### HOW TO COMPLETE THIS TASK
Filter the entries for the word "overflow". Copy each line in which it occurs.

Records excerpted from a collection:
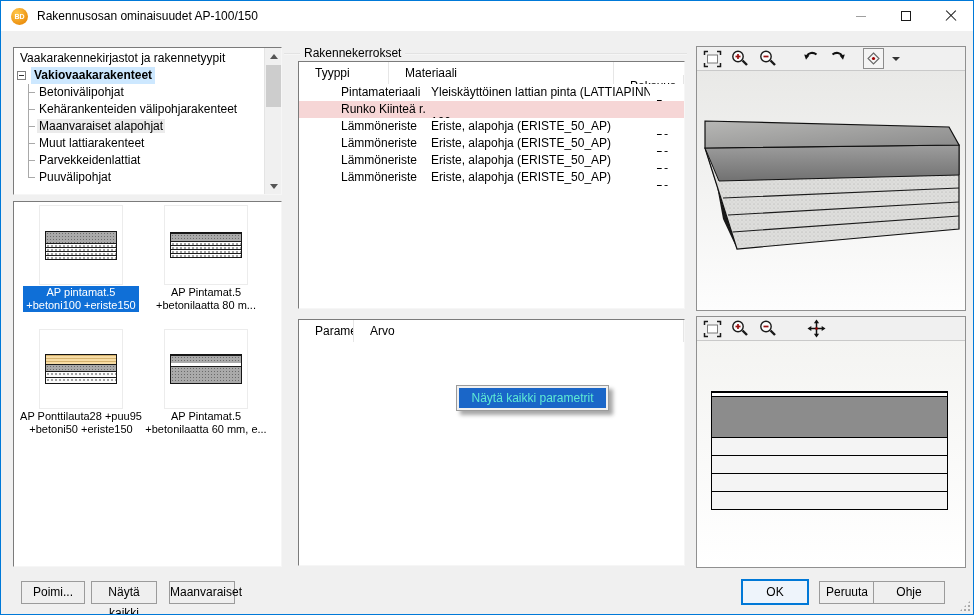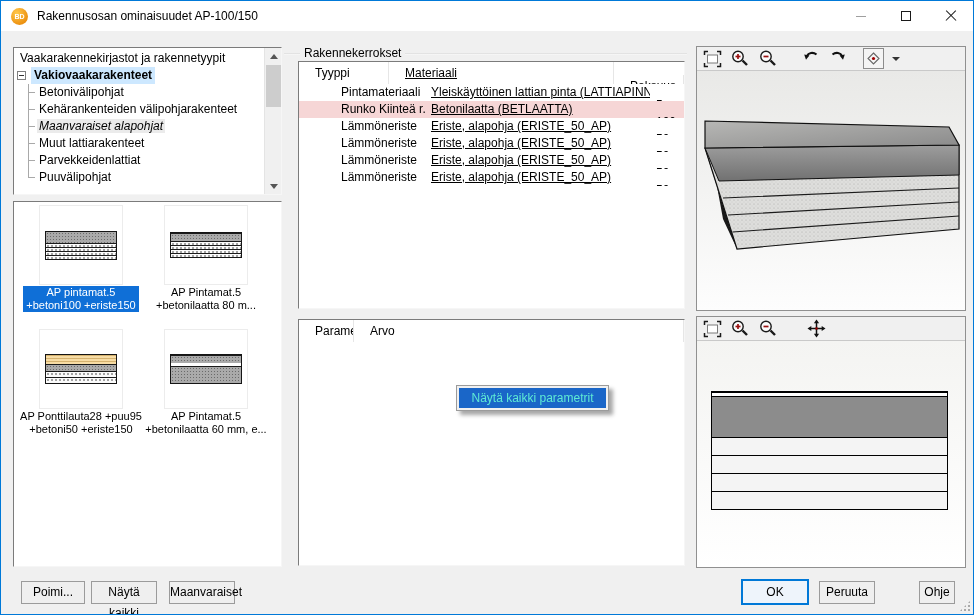--- a/index.html
+++ b/index.html
@@ -29,21 +29,21 @@
   .tree-row{height:17px;line-height:17px;white-space:nowrap;display:flex;align-items:center;padding-left:3px;}
   .tree-header-row{padding-left:6px;}
   .expand-box{width:9px;height:9px;border:1px solid #7f7f7f;background:#fff;position:relative;margin-right:5px;flex:0 0 auto;}
   .expand-box i{position:absolute;left:1px;top:3px;width:5px;height:1px;background:#333;}
   .root-label{font-weight:bold;background:#cde8ff;padding:0 3px;}
   .tree-children{position:relative;}
   .tree-vline{position:absolute;left:14px;top:0;width:1px;height:94px;background:#a9a9a9;}
   .child-row{position:relative;height:17px;line-height:17px;padding-left:23px;white-space:nowrap;}
   .child-row .tick{position:absolute;left:14px;top:8px;width:7px;height:1px;background:#a9a9a9;}
   .child-label{padding:0 2px;text-align:right;}
-  .child-label.hovered{background:#ebebeb;font-style:italic;}
+  .child-label.hovered{background:#ebebeb;}
   
   .vscroll{position:absolute;right:0;top:0;width:17px;height:100%;background:#f0f0f0;border-left:1px solid #e4e4e4;}
   .sb-btn{position:absolute;left:0;width:17px;height:16px;display:flex;align-items:center;justify-content:center;}
   .sb-up{top:0;}.sb-down{bottom:0;}
   .tri-up{width:0;height:0;border-left:4px solid transparent;border-right:4px solid transparent;border-bottom:5px solid #555;}
   .tri-down{width:0;height:0;border-left:4px solid transparent;border-right:4px solid transparent;border-top:5px solid #555;}
   .sb-thumb{position:absolute;left:1px;top:17px;width:15px;height:42px;background:#cdcdcd;}
   
   .thumb-panel{position:absolute;left:12px;top:200px;width:269px;height:366px;}
   .thumb-box{position:absolute;width:84px;height:80px;background:#fff;border:1px solid #ececec;display:flex;align-items:center;justify-content:center;}
@@ -61,21 +61,21 @@
   
   .datatable{position:absolute;left:297px;width:387px;overflow:hidden;}
   .layers-table{top:60px;height:248px;}
   .params-table{top:318px;height:247px;}
   .thead{display:flex;height:22px;line-height:22px;background:#fff;}
   .th{padding-left:16px;border-right:1px solid #e6e6e6;white-space:nowrap;overflow:hidden;}
   .tr{display:flex;height:17px;line-height:17px;padding-left:36px;}
   .tr.hl{background:#f6d6d6;}
   .td{padding-left:6px;white-space:nowrap;overflow:hidden;}
   .c1{width:90px;flex:0 0 auto;}
-  .c2{width:225px;flex:0 0 auto;text-decoration:underline;}
+  .c2{width:225px;flex:0 0 auto;}
   .c3{flex:1;margin-top:13px;}
   .p1{width:55px;flex:0 0 auto;}
   .p2{flex:1;}
   
   .ctx-menu{position:absolute;left:455px;top:384px;width:153px;background:#f0f0f0;border:1px solid #9b9b9b;padding:2px;box-shadow:4px 4px 4px rgba(0,0,0,0.35);z-index:5;}
   .ctx-item{height:20px;line-height:20px;background:#1a66c8;color:#5eead4;text-align:center;font-size:12px;white-space:nowrap;}
   
   .rpanel{position:absolute;left:695px;width:270px;border:1px solid #909090;background:#fff;}
   .rpanel-3d{top:45px;height:265px;}
   .rpanel-2d{top:315px;height:252px;}
@@ -210,21 +210,20 @@
       <div class="th c2">Materiaali</div>
       <div class="th c3">Paksuus</div>
     </div>
     <div class="tr">
       <div class="td c1">Pintamateriaali</div>
       <div class="td c2">Yleiskäyttöinen lattian pinta (LATTIAPINNOI...</div>
       <div class="td c3">5</div>
     </div>
     <div class="tr hl">
       <div class="td c1">Runko Kiinteä r...</div>
-      <div class="td c2">Betonilaatta (BETLAATTA)</div>
       <div class="td c3">100</div>
     </div>
     <div class="tr">
       <div class="td c1">Lämmöneriste</div>
       <div class="td c2">Eriste, alapohja (ERISTE_50_AP)</div>
       <div class="td c3">50</div>
     </div>
     <div class="tr">
       <div class="td c1">Lämmöneriste</div>
       <div class="td c2">Eriste, alapohja (ERISTE_50_AP)</div>
@@ -374,16 +373,16 @@
         <div class="sL insul"></div>
       </div>
     </div>
   </div>
 
   <div class="btn" style="left:20px;width:64px;">Poimi...</div>
   <div class="btn" style="left:90px;width:66px;">Näytä kaikki</div>
   <div class="btn" style="left:168px;width:66px;">Maanvaraiset</div>
   <div class="btn btn-ok" style="left:740px;width:68px;">OK</div>
   <div class="btn" style="left:818px;width:56px;">Peruuta</div>
-  <div class="btn" style="left:918px;width:36px;">Ohje</div>
+  <div class="btn" style="left:872px;width:72px;">Ohje</div>
 
   <div class="grip"></div>
 </div>
 
 </body></html>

### ANSWER AREA
   .datatable{position:absolute;left:297px;width:387px;overflow:hidden;}
   .th{padding-left:16px;border-right:1px solid #e6e6e6;white-space:nowrap;overflow:hidden;}
   .td{padding-left:6px;white-space:nowrap;overflow:hidden;}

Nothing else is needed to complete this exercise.